→ **Assigned task**: Look through the entries and report how many lines include the word "center". Give the number alone.

→ **Stored data**:

==============================

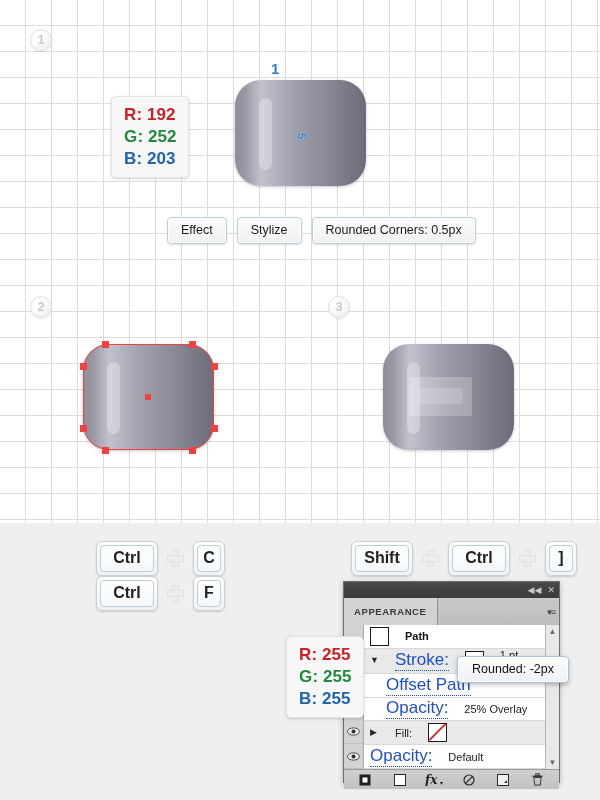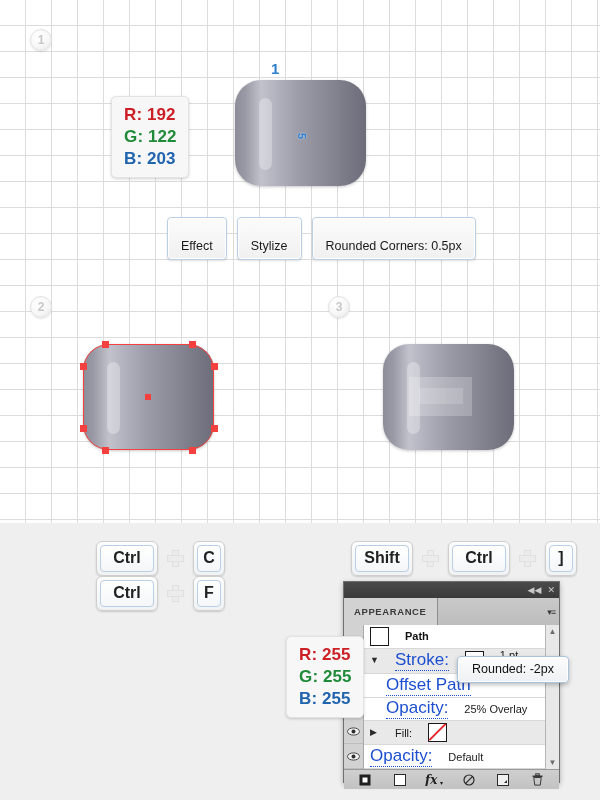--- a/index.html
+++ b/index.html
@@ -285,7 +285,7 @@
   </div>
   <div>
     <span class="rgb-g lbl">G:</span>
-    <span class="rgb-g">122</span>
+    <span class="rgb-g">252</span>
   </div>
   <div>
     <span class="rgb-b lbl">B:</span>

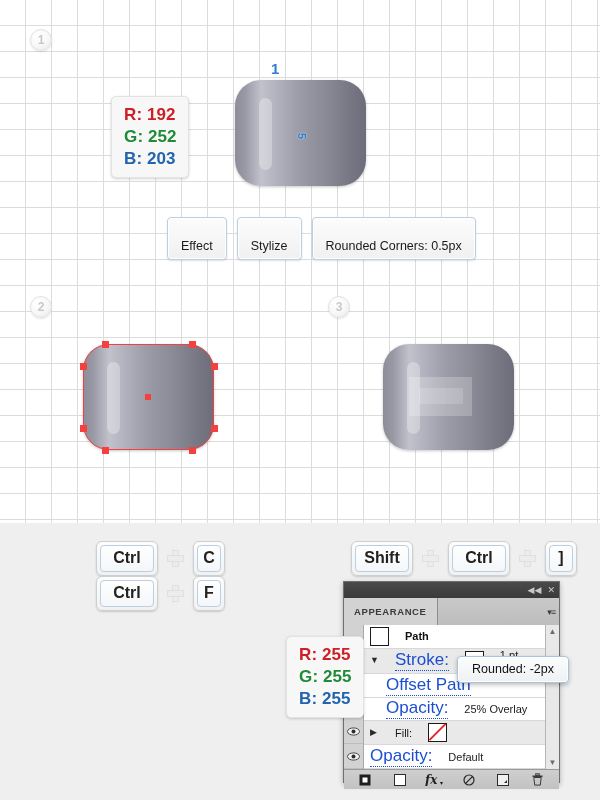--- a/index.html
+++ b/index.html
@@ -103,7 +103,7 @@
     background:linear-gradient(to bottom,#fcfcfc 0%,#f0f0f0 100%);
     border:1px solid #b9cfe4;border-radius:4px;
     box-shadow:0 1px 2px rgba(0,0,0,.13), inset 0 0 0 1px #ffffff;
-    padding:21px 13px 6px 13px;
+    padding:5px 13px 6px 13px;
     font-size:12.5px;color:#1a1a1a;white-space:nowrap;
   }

==============================

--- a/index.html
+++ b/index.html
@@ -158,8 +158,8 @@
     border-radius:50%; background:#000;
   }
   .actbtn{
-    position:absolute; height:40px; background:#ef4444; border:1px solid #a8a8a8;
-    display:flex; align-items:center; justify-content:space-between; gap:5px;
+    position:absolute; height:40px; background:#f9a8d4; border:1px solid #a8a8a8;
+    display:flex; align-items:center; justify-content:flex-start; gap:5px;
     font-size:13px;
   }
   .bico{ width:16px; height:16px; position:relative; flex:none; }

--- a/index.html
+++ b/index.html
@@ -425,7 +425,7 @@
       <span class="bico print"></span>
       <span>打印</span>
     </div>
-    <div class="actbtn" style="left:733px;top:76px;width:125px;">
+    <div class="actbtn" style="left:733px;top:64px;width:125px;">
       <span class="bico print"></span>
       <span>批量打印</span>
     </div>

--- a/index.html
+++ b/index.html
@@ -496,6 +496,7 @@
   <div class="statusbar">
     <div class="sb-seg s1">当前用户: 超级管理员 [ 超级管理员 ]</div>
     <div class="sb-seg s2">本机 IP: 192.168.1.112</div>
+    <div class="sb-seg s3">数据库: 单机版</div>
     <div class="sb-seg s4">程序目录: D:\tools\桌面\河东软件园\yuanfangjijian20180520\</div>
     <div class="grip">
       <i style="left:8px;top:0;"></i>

==============================

→ **Written solution**: 2